JULY 14, 2008

Traffic Analysis

As I may have previously mentioned, I love traffic analysis reports. I have several locations where I grab information and a script that combines them and collates all the data for me on a monthly basis. One of the sites I get my data from is Internet2.

The data shown on the Internet2 backbone is vastly different in terms of application percentages (less P2P for the most part). However, all the other numbers line up with almost all other sources. Check this out; 90% of all packets are between 1401 and 1500 bytes. Makes you wonder what your test rig is set to?

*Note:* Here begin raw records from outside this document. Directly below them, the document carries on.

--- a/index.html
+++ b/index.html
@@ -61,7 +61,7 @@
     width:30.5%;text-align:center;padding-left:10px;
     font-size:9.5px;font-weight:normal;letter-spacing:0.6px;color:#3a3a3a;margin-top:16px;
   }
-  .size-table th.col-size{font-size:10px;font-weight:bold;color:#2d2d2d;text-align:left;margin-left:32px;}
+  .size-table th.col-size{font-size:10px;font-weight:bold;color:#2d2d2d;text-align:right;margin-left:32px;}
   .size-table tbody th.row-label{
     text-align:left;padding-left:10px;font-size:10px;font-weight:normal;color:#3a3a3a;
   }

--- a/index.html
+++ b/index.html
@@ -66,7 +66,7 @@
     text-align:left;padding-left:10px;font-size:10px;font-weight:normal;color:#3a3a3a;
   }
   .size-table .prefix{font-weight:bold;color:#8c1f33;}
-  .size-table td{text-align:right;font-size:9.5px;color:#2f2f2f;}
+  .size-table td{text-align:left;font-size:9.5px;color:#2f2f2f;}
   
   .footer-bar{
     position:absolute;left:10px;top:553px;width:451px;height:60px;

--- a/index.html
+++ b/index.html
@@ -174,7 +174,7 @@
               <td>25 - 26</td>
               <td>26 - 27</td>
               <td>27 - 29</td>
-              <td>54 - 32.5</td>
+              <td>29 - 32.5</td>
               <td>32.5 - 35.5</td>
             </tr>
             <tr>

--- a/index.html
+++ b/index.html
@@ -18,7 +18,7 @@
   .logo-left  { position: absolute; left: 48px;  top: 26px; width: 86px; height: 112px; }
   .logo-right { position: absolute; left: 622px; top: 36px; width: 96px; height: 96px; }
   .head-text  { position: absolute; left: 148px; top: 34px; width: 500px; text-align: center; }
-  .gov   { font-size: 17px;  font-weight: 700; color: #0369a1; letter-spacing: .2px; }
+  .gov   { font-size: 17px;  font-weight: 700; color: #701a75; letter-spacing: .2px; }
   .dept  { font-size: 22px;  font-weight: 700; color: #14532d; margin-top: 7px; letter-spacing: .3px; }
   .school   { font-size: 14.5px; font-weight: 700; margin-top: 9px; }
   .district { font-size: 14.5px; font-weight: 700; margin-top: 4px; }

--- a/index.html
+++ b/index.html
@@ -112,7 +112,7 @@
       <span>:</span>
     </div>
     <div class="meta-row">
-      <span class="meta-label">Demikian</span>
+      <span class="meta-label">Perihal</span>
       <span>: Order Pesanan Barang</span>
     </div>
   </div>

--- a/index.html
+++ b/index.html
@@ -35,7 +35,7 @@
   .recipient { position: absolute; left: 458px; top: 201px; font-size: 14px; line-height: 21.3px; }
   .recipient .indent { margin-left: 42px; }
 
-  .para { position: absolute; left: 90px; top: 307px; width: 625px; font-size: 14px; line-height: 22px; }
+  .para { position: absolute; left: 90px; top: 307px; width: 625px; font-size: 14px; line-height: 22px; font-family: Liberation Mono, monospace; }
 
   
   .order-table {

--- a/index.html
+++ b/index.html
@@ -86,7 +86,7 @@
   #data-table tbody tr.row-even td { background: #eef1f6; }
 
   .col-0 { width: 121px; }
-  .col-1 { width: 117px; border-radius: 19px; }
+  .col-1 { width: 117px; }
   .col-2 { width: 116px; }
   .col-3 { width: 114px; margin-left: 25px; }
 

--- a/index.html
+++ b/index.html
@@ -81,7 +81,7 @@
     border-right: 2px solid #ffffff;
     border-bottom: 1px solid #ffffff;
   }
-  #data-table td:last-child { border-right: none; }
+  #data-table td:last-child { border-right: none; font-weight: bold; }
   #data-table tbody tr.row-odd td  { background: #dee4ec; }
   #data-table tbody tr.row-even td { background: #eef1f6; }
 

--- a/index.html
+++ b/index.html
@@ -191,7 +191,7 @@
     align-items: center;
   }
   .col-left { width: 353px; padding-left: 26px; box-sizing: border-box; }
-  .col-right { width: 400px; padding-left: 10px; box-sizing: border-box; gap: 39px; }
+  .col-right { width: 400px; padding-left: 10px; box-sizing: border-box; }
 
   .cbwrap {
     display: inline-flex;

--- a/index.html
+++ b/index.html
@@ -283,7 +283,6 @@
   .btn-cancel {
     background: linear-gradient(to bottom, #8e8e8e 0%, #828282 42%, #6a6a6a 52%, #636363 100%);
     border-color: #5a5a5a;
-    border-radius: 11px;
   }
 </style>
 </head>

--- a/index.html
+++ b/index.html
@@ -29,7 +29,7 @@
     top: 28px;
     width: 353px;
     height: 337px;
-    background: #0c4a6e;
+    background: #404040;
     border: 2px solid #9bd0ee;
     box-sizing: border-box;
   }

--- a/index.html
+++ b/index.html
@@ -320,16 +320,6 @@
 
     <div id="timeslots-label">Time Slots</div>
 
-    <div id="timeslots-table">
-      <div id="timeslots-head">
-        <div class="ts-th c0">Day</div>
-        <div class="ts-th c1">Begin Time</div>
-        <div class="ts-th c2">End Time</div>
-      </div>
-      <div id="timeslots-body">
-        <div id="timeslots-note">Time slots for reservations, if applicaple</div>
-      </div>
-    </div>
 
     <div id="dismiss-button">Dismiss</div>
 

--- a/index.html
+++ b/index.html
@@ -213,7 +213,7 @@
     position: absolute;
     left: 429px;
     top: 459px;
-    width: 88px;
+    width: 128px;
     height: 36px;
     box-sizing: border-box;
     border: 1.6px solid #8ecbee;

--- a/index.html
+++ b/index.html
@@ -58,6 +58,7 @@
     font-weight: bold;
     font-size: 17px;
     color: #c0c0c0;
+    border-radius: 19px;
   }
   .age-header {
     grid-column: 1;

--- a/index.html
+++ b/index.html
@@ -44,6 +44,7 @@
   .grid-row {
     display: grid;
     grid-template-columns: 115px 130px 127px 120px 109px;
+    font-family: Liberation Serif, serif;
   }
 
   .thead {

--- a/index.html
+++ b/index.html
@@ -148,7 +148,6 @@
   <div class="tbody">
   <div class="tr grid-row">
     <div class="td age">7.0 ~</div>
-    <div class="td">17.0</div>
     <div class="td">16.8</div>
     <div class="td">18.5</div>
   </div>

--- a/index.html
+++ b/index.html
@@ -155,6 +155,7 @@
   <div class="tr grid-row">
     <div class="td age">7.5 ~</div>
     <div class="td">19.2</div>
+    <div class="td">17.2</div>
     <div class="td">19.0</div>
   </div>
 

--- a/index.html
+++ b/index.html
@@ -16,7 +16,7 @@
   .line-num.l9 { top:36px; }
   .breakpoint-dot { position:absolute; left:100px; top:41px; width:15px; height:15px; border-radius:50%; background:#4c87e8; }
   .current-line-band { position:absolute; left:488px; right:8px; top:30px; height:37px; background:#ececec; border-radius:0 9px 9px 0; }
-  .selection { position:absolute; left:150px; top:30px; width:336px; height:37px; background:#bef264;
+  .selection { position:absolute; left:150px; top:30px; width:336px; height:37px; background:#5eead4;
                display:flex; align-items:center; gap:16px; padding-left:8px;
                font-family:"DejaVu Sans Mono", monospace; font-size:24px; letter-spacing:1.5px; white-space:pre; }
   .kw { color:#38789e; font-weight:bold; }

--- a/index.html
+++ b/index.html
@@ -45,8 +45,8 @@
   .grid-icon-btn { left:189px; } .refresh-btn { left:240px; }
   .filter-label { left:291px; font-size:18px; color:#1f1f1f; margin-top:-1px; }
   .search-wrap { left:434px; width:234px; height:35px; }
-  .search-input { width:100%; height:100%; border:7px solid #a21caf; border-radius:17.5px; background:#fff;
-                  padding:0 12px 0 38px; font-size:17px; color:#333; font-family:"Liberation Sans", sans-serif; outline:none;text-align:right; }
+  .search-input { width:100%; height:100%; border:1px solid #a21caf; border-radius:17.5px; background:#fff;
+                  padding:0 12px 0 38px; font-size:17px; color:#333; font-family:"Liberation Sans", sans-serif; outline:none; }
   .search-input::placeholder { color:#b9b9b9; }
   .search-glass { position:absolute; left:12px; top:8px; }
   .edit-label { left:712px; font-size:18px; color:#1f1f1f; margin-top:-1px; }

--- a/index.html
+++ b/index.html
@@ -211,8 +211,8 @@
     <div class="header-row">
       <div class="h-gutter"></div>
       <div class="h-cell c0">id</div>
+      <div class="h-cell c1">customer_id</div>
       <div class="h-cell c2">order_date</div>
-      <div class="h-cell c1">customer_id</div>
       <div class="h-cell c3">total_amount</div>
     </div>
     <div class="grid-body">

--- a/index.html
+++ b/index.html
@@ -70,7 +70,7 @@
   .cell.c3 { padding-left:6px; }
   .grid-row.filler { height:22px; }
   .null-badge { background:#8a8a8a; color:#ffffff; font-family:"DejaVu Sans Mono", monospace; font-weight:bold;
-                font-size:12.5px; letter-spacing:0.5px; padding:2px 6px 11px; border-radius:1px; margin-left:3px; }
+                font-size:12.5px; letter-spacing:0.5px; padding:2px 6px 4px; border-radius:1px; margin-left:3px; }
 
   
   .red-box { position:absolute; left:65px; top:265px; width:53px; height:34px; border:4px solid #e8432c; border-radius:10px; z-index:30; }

It also reminds me of our conversation about IMIX, the description from CAIDA's site again is: "IMIX derives from analysis of NLANR traces and is tri-modal (e.g., 58% at 40 bytes, 18% at 576 bytes, and 23% at 1518 bytes)."

Netflow on Internet2 says 100 byte to 1400 byte packets are 9.15% and sub 100 byte is 0.46%, whereas IMIX is 18% at 576 bytes and 58% at 40 bytes. Again - why are people running IMIX? Crazy. After all, IMIX is based on real data, just like the data I'm provided, it's just I'm using current data. Unless your sending your device back in a time machine, I suggest you stop using IMIX.

My final point - how many applications are you testing - because Internet2 is a small backbone (in terms of users) yet according to the netflow data they have more than 40 applications running that they can measure.

P.S. 41.33% of the traffic is unidentifiable :) That's a big piece of data that's missing.